Starting with 2017.7.3, with KillMode=process in the systemd service unit, you can use the service.restart unit.

Systemd is much more strict about this, and tracks the cgroup, and does not recommend running daemons in Type=forking, since systemd handles all the forking.

gtmanfred avatar Feb 28 '18 23:02 gtmanfred

I'm seeing a similar issue with restart, but also with stop. I see this:

systemd[1]: Stopping My Mojolicious application workers

But the worker doesn't seem to stop unless I kill it. I do have KillMode=process in my file.

srchulo avatar Feb 03 '19 19:02 srchulo

Should warn if process will not restart without killing the process.

Will try the service.restart method. salt.modules.service is under-documented.

https://docs.saltstack.com/en/latest/ref/modules/all/salt.modules.service.html

# salt 's*' minion.restart
spartanapp:
    ----------
    comment:
        - Not running in daemon mode - will not restart process after killing
    killed:
        22641
    restart:
        ----------
    retcode:
        0

wolfpackmars2 avatar Apr 29 '19 08:04 wolfpackmars2

This issue has been automatically marked as stale because it has not had recent activity. It will be closed if no further activity occurs.
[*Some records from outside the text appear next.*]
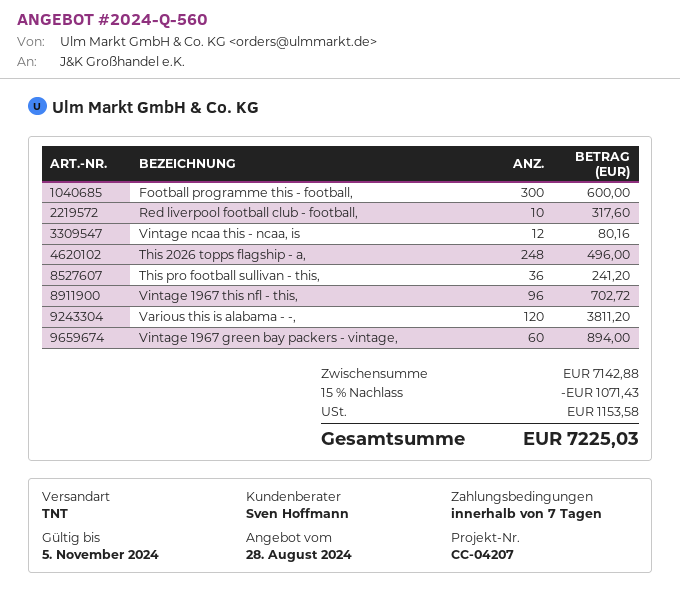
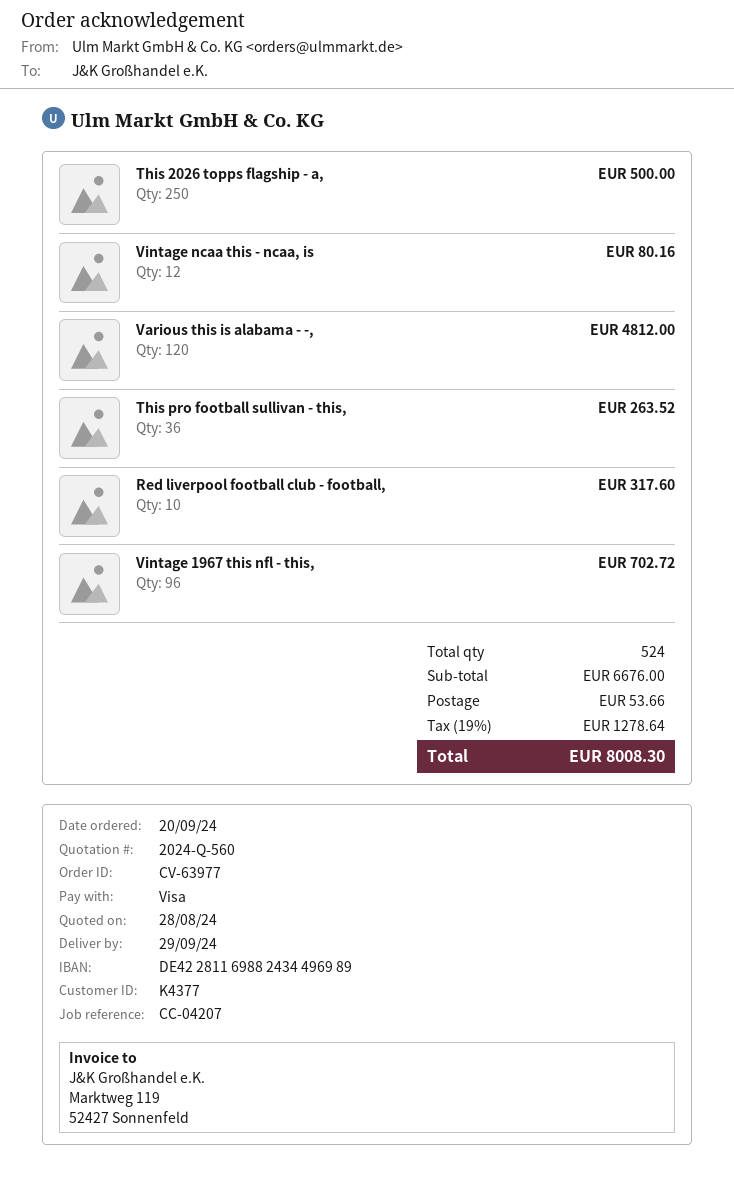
Football programme this - football,: 300 for 600.00 -> none
This 2026 topps flagship - a,: 248 for 496.00 -> 250 for 500.00
This pro football sullivan - this,: 36 for 241.20 -> 36 for 263.52
Various this is alabama - -,: 120 for 3811.20 -> 120 for 4812.00
Vintage 1967 green bay packers - vintage,: 60 for 894.00 -> none
subtotal: 7142.88 -> 6676.00
discount: 15% = 1071.43 -> none
shipping: none -> 53.66
tax: 1153.58 -> 1278.64
total: 7225.03 -> 8008.30

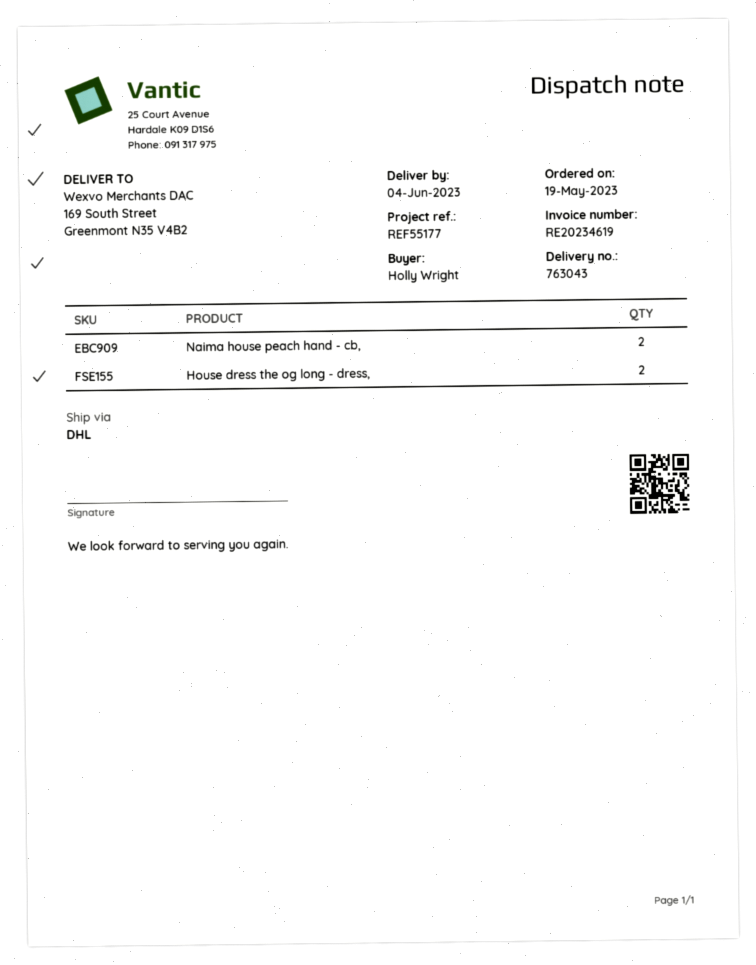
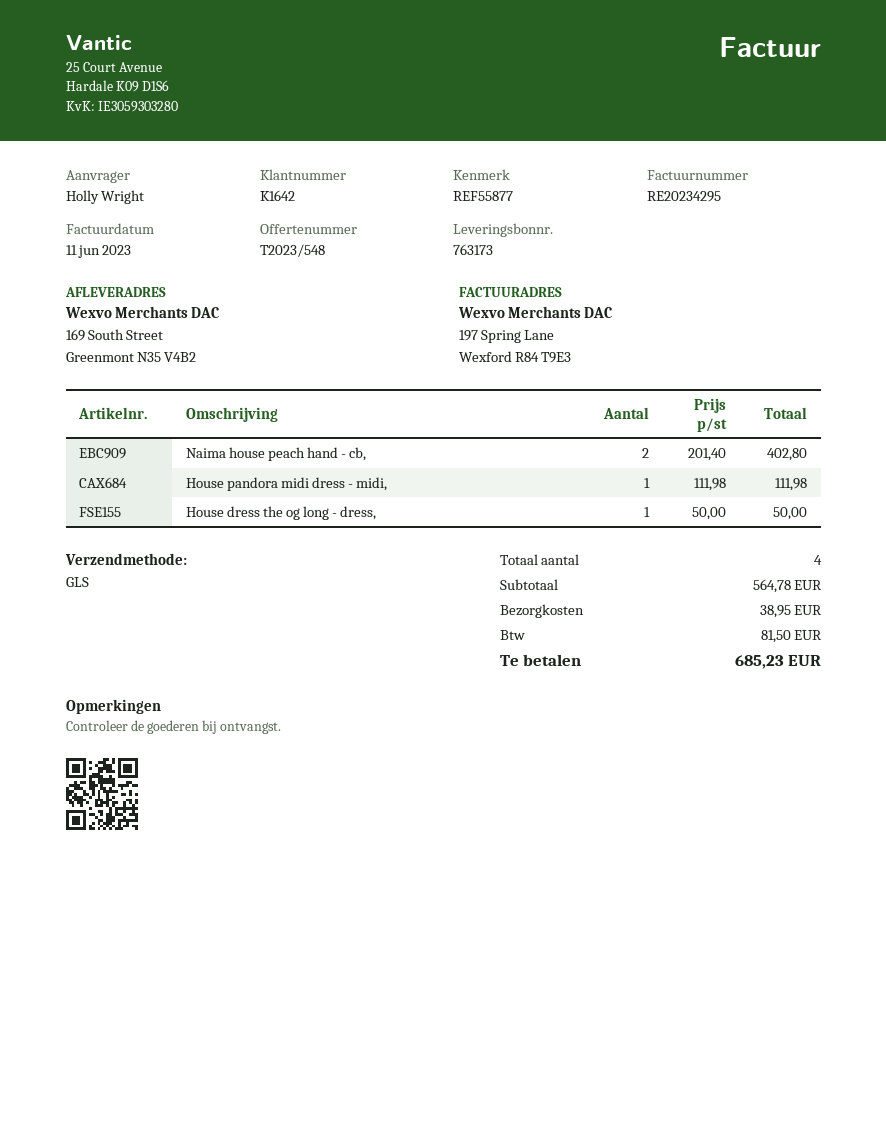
delivery note number: 763043 -> 763173
invoice number: RE20234619 -> RE20234295
reference: REF55177 -> REF55877
shipping method: DHL -> GLS
House dress the og long - dress,: 2 -> 1
House pandora midi dress - midi,: none -> 1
Thank you for your contributions.

If this issue is closed prematurely, please leave a comment and we will gladly reopen the issue.
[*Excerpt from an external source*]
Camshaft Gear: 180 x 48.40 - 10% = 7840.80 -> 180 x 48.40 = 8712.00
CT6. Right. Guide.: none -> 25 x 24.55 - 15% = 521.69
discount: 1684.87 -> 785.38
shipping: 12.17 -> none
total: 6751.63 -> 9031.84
stale[bot] avatar Jan 08 '20 18:01 stale[bot]

@Ch3LL , could this be reopened?

I just did a minion.restart on Ubuntu 18.04 and Salt 3000 - all my minions shut down with Not running in daemon mode - will not restart process after killing

There may be an available workaround/alternative, but I'd submit that this is still a bug, and harmful behavior that should be fixed (or at least prevented).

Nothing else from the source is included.